Mehr Vorteile für Rentner und Pflegebedürftige: Sie profitieren von Ren­tenerhöhung und Pflegereform. Die gesetzlichen Änderungen, die am 1. Juli in Kraft treten, bescheren einem Teil der Verbraucher finanzielle Ein­schnitte, enthalten aber auch viele Vergünstigungen wie etwa die ver­pflichtende Erstellung des Energieausweises und verbesserte Vorsorge­untersuchungen. Die Verbraucherzentrale NRW gibt einen Überblick über die wichtigsten Neuregelungen für Verbraucher:

  • Rente/ALG II: Rentner in Deutschland bekommen mehr Geld. Mit 1,1 Prozent steigen die Renten höher als geplant. Auch die Bezüge von Hartz-IV-Empfängern werden um 1,1 Prozent angehoben. Damit erhöht sich der Regelsatz von 347 auf 351 Euro.
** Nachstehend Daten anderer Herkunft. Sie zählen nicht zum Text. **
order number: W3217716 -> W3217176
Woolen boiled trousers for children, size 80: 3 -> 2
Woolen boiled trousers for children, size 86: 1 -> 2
  • Pflegeversicherung: Der Beitrag zur Pflegeversicherung klettert auf 1,95 Prozent, für Kinderlose sogar auf 2,2 Prozent. Mit dem Einnahmeplus bei der Pflegeversicherung werden die Leistungen für Pflegebedürftige und ihre Angehörigen spürbar verbessert. Neben einer Anhebung der Geldleistungen für die einzelnen Stufen in der ambulanten Pflege gibt es weitere Erleichterungen für die Betroffenen. So werden zum Beispiel auch die Leistungen für den Aufenthalt in Tages- und Nachtpflegeeinrichtungen gestärkt. Demenzkranke können künftig Leistungen für Betreuung bei einge­schränkter Alltagskompetenz erhalten, auch wenn sie nicht pflege­bedürftig sind. Arbeitnehmer, die die Pflege von Angehörigen über­nehmen, können sich dafür bis zu sechs Monaten unbezahlt frei­stellen lassen, ohne ihre Stelle zu gefährden. Auch eine zehntägige - ebenfalls unbezahlte – Freistellung ist möglich, falls kurzfristig die Versorgung eines Familienmitglieds organisiert werden muss.
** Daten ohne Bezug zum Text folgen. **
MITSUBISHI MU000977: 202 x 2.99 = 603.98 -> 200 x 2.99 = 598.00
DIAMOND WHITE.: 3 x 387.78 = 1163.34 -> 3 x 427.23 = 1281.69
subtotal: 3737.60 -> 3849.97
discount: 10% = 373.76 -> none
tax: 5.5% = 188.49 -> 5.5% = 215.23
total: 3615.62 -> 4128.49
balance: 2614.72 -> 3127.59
  • Ausweitung der Rechtsberatung: Künftig dürfen auch Nichtan­wälte juristische Beratungsleistungen erbringen. Vorausgesetzt die Beratung erfolgt im Rahmen einer Nebentätigkeit und gehört zum jeweiligen Berufsbild. So ist es Architekten im Rahmen von Pla­nungsleistungen erlaubt, ihre Auftraggeber bei damit zusammen­

    • hängenden baurechtlichen Fragen zu beraten. Autowerkstätten können zu rechtlichen Fragen rund um einen Unfall oder Banken zu Testamenten beraten. Auch die Verbraucherzentralen dürfen wei­terhin kostengünstig Rechtsrat erteilen.


    • Energieausweis: Für Immobilien, die vor 1965 gebaut wurden, wird der Nachweis über den Energieverbrauch Pflicht. Wer ein Haus oder eine Wohnung verkaufen oder vermieten will, muss Käufern bzw. Mietern einen Energieausweis vorlegen. In dem Dokument, das als Bedarfs- oder Verbrauchsausweis ausgestellt wird, ist der Energiestandard eines Gebäudes steckbriefartig fest­gehalten. Anhand der Werte können Wohnungssuchende die ener­getische Qualität eines Hauses vor Vertragsabschluss besser mit anderen Objekten vergleichen. Und die Höhe des Energie­verbrauchs lässt sich besser abschätzen.

    • Vorsorgeuntersuchungen: Gesetzlich Krankenversicherte ab einem Alter von 35 Jahren haben alle zwei Jahre Anspruch auf eine kostenlose Hautkrebs-Vorsorgeuntersuchung. Darüber hinaus kön­nen Eltern ihre dreijährigen Kinder auf Kosten der Versicherung vom Kinderarzt durchchecken lassen.

    • Rauchverbot in Kneipen: Auch in Nordrhein-Westfalen werden Rau­cher in Gaststätten ab sofort in Extra-Räume verbannt. Ein Glimmstengel in der Kneipe ist nur noch erlaubt, wenn ein abge­schlossener Raucherraum eingerichtet ist. Das Rauchverbot gilt jedoch nicht in Festzelten und bei Volksfesten. Verstöße sollen mit einem Bußgeld geahndet werden.